紋章の重みを感じるたびに彼のことを思い出す。




ピィン
 ウェッソン=ブラウニングはコインをはじき、それを受け取る。
「――相棒か」
 老人より渡されたそれを今なお彼は持っていた。
――お前を殺せるのは俺だけだ。そして、俺を殺せるのもお前だけだ――
「……」
 彼はまた静かにコインを弾く。


 彼がその先に見るのは捨てた過去か。
 それとも、来たるべき未来への予感か。




「ウェッソン……」
 コインを弾き、それを受け取る。その意味のない作業を延々繰り返す保護者を見てサリサタ=ノンテュライトは不安を覚える。
 そして黙って自室に戻るのであった。


 何かが変わろうとしていた。彼女にはそれを感じていた。
 そして……それがどうしようもない不安でもあった。
 無駄と分かっていながら。
 何時までも続けばいいのにと彼女は願う。




「はぁ……天使の君」
 青年は花を片手に夢想しながら歩く。
 花屋から酒場までの道のりは彼にとっての至福の時であった。


 青年はずれていた。
 変わりゆく日常の中ただ夢想しながらフラフラと酒場へと歩く。
 ある意味幸せな奴だった。




「やっほー! 元気!」
「……なんでまたこんな時に来るのよ」
 親友の言葉に徹夜明けのアリサは答える。親友ヘレナは『迷惑な訪問者<ナイトノッカー>』のあだ名のままにタイミングの悪いときに来る。
「あーもーみんなして私のテスト勉強を邪魔して!!」
「いいじゃない、そんなの。はい、おみやげ」
「もう、マムシ酒は要らないわよ」
「今度はサソリ酒よ」
「……」
「だいたいなんで医学部の『目指せ戦う看護婦さん! サバイバルナース科』なんてものに?」
 戦医の助手として戦場を廻る看護婦を養成するだけであって戦うはずはないのだが、何故か大学の中では人気の学科であった。
「そりゃーハイスクール時代に誰かさん達が暴れ回った後始末や怪我人の救助に勤しんでたからねぇ」
 ため息と共に彼女は机に突っ伏す。
「ああテムズは無茶してたからねェ」
「誰かさんも一緒になって騒ぎを大きくしてたじゃない! 月に一度のテムズとの喧嘩で何人が犠牲になったか!」
「え? そんな子いたっけ?」
「あんたでしょうが!!」
 徹夜明けで苛立っていた彼女はとうとう暴れ出す。結局彼女はテムズとヘレナの仲裁に入って自分もそれ以上に暴れていたことを自覚していなかった。

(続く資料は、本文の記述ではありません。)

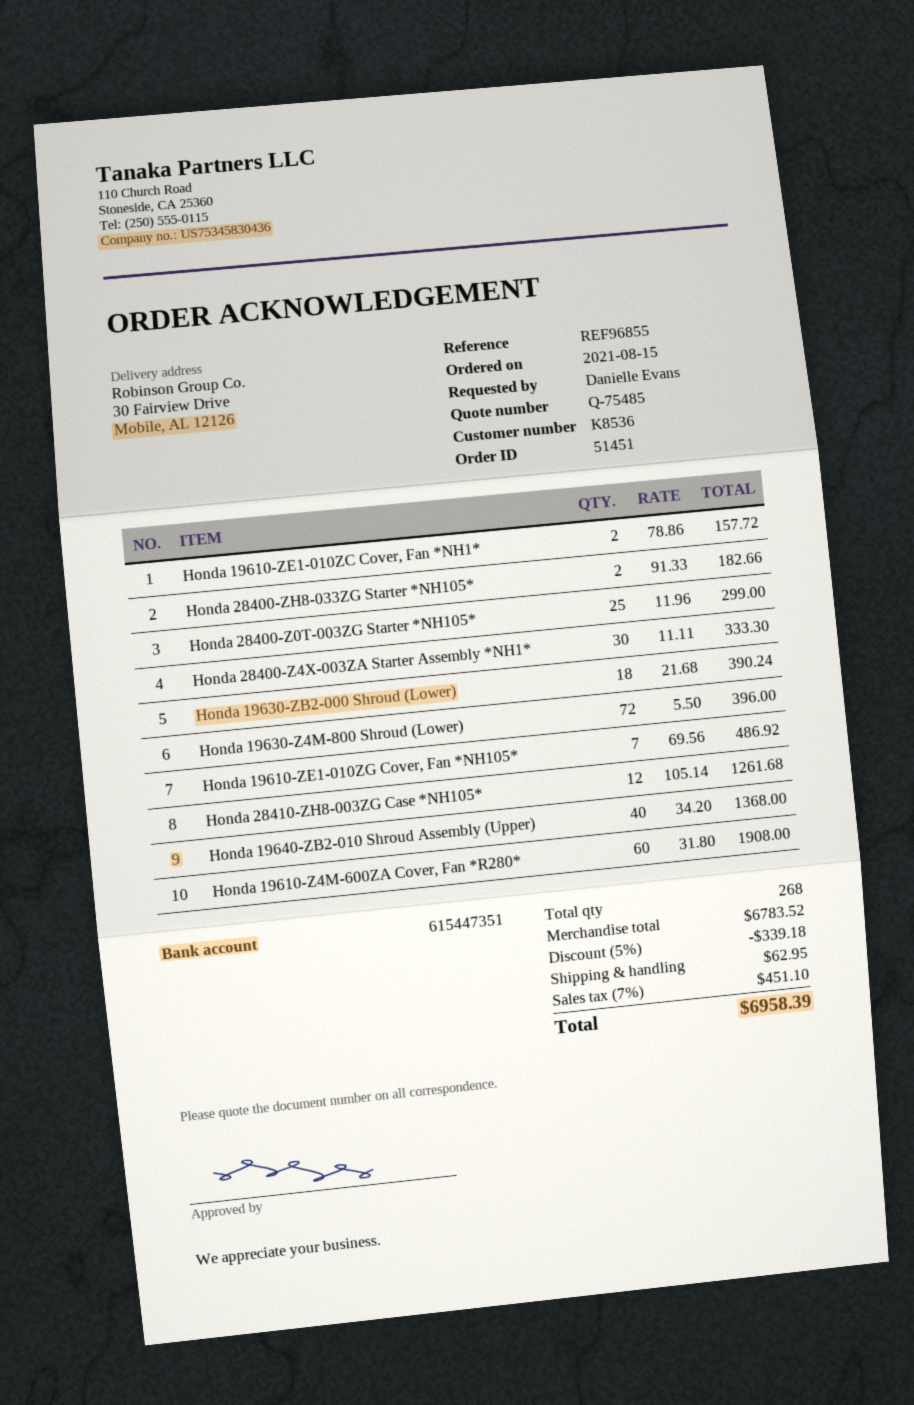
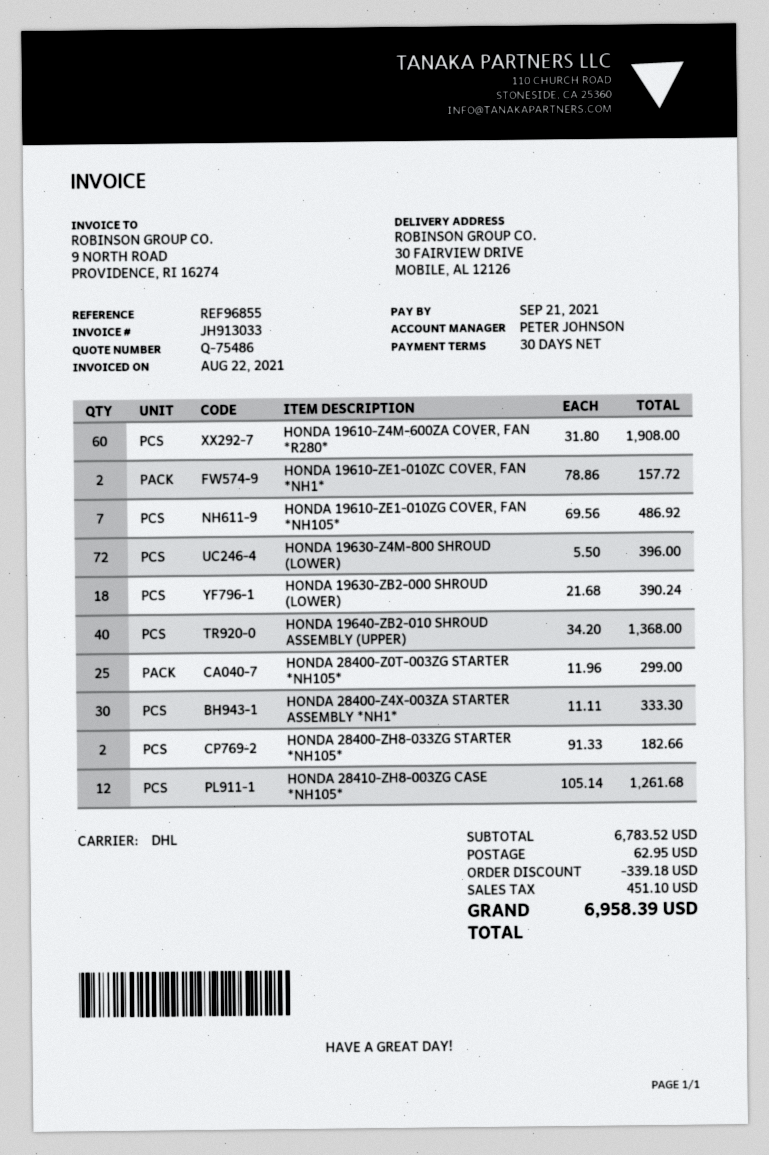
quote number: Q-75485 -> Q-75486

 少女達はふざけあう。終わろうとしている青春時代を名残惜しみながら。



「ラブラブだねぇ」
「うむ、その通り」
「な、いきなり何を言うか!」
 マジカル☆ガール達が暴れる中黒ウサギ×3は静かに川を見ながらぼーっとしていた。
「オードよ。隠さなくて良い」
「ソーダソーダ」
「お前は担当のマジカル☆ガールとラブラブだ」
「ソーダソーダ」
「誰がラブラブだ!!」
「ソーダソーダ」
「ええいお前はうるさい!」
 オードはフランクの頭を叩く。だが、フランクは傷ついた様子もなく起きあがる。
「えーいお返し! マジック☆ミサイル〜〜」
『ばか! やめろぉぉぉぉ!!』
 魔力の低い黒ウサギ達は吹き飛ばされていく。
 それを静かに橋の上から「はにわ」が見ていた。


 ウサギ達は感じていた。
 いい加減マジカル☆ガール達が少女では無くなろうとしているのを。

 はにわは想う。いつか目的を達成することを。
 そして土偶と分かり合える日が来ることを。
 ただ今は静かに夢を見る。
 そして――





「此処にアイツの相棒が居るのか」
 隻眼の男が静かに霧の街ロンドンへとやってきた。
 彼はもうなくなってしまった右目の跡をさすりながら彼は前へと進む。
「右目がうずくぜ……」


 何かが変わろうとしていた。
 何かが起ころうとしていた。
 だが、それは誰にも分からなかった。